Enquanto Natal não muda, outras alterações já começaram a ocorrer no Rio Grande do Norte. Em São José de Mipibu, a antiga Rua 31 de Março passou a se chamar Rua Mirandolinda Teixeira de Andrade. Já o Departamento Nacional de Infraestrutura de Transportes (Dnit) retirou de sua base de dados a referência à Ponte Presidente Costa e Silva, conhecida como Ponte de Igapó, em Natal. O local agora aparece como ponte sobre o Rio Potengi.
As mudanças são resultado de recomendações feitas pelo MPF em 2025 para que municípios e órgãos públicos revisassem nomes de vias e bens que façam referência, elogio ou homenagem a colaboradores da ditadura civil-militar (1964–1985), além de datas e outros marcos associados ao período.

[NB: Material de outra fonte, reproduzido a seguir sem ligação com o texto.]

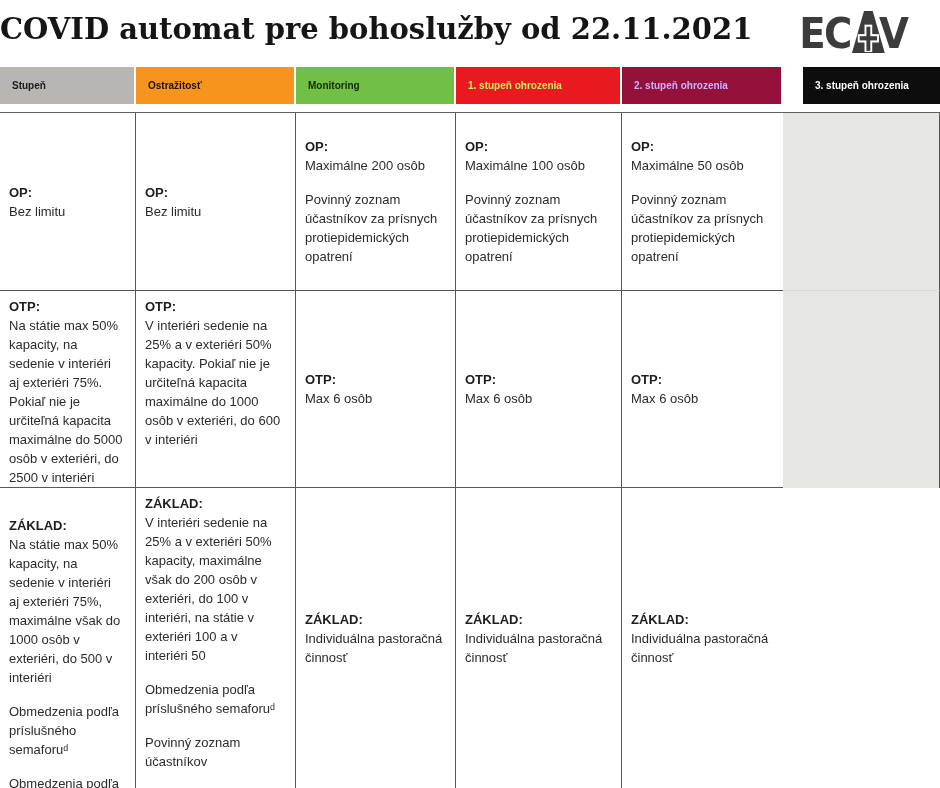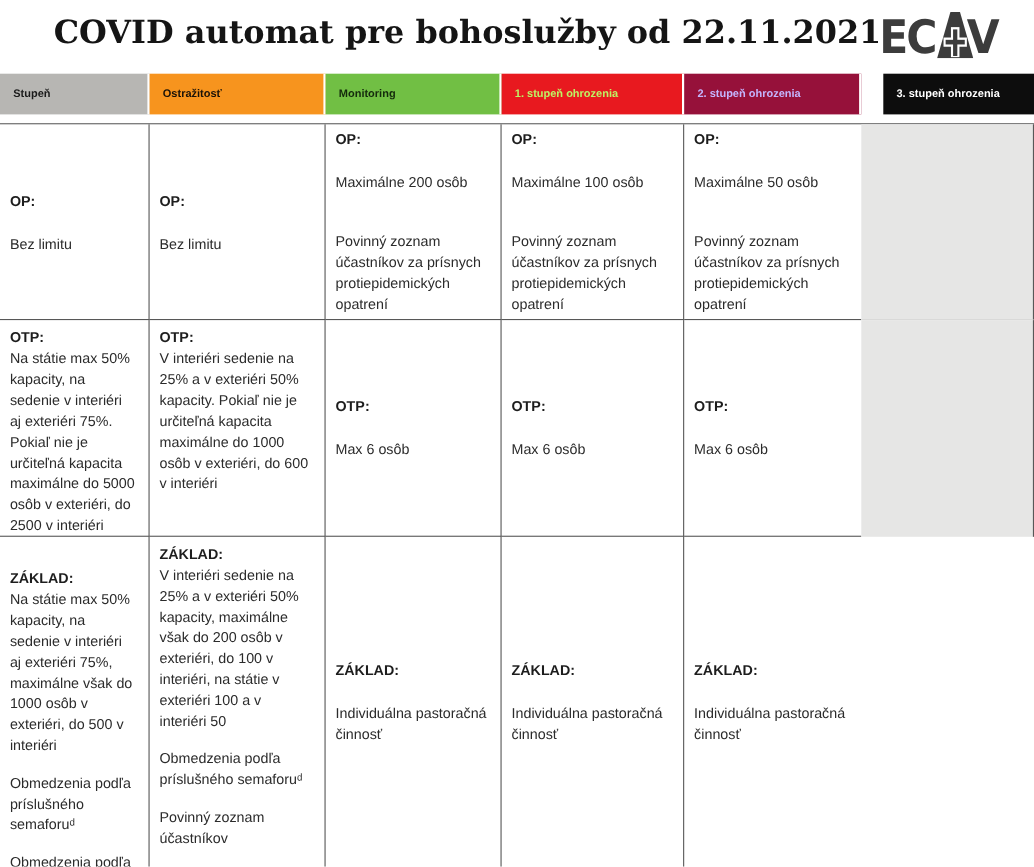--- a/index.html
+++ b/index.html
@@ -13,7 +13,7 @@
   
   .titlebar { position: absolute; top: 0; left: 0; width: 940px; height: 67px; background: #fff; }
   .doc-title {
-    position: absolute; top: 12px; left: 0; width: 850px; text-align: center;
+    position: absolute; top: 12px; left: 0; width: 850px; text-align: left;
     font-family: "DejaVu Serif", "Liberation Serif", serif;
     font-size: 29px; font-weight: 600; color: #151515; letter-spacing: 0px;
   }

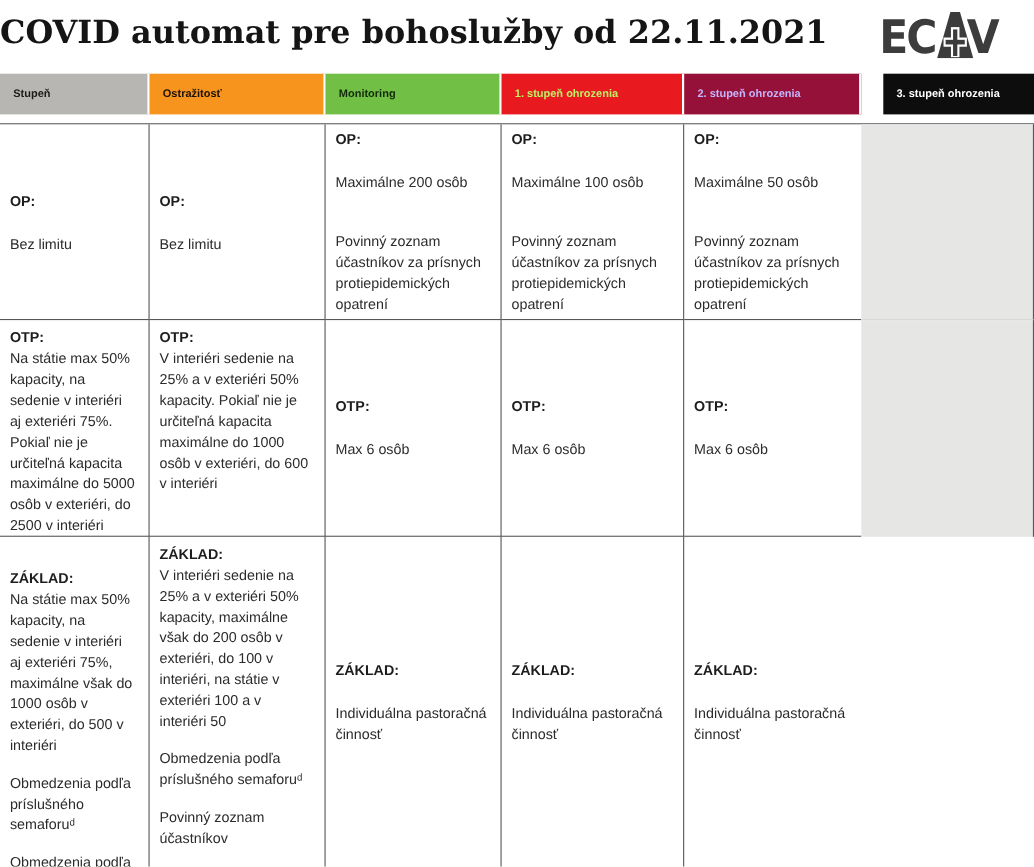--- a/index.html
+++ b/index.html
@@ -58,7 +58,7 @@
   }
   .cell.last-col { border-right: none; }
   .cell.last-row { border-bottom: none; }
-  .cell.v-center { display: flex; flex-direction: column; justify-content: center; gap: 20px; }
+  .cell.v-center { display: flex; flex-direction: column; justify-content: center; }
   .cell.pad-big { padding-top: 28px; }
   .stub {
     background: #e6e6e5;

Em São José de Mipibu, a mudança do nome da rua foi oficializada por lei municipal aprovada e sancionada em fevereiro. No caso da Ponte de Igapó, o Dnit explicou que a denominação Costa e Silva não havia sido estabelecida por lei federal e constava apenas como referência local no cadastro. Por isso, o órgão pôde retirar a homenagem.
O MPF já recomendou a retirada de homenagens em diversos espaços públicos de dez municípios potiguares e também do governo estadual.
Segundo o procurador regional dos Direitos do Cidadão Emanuel Ferreira, autor das recomendações, a iniciativa tem também um caráter educativo. “Precisamos contribuir para o resgate da memória democrática e para que novos espaços públicos não recebam homenagens desse tipo”, afirmou.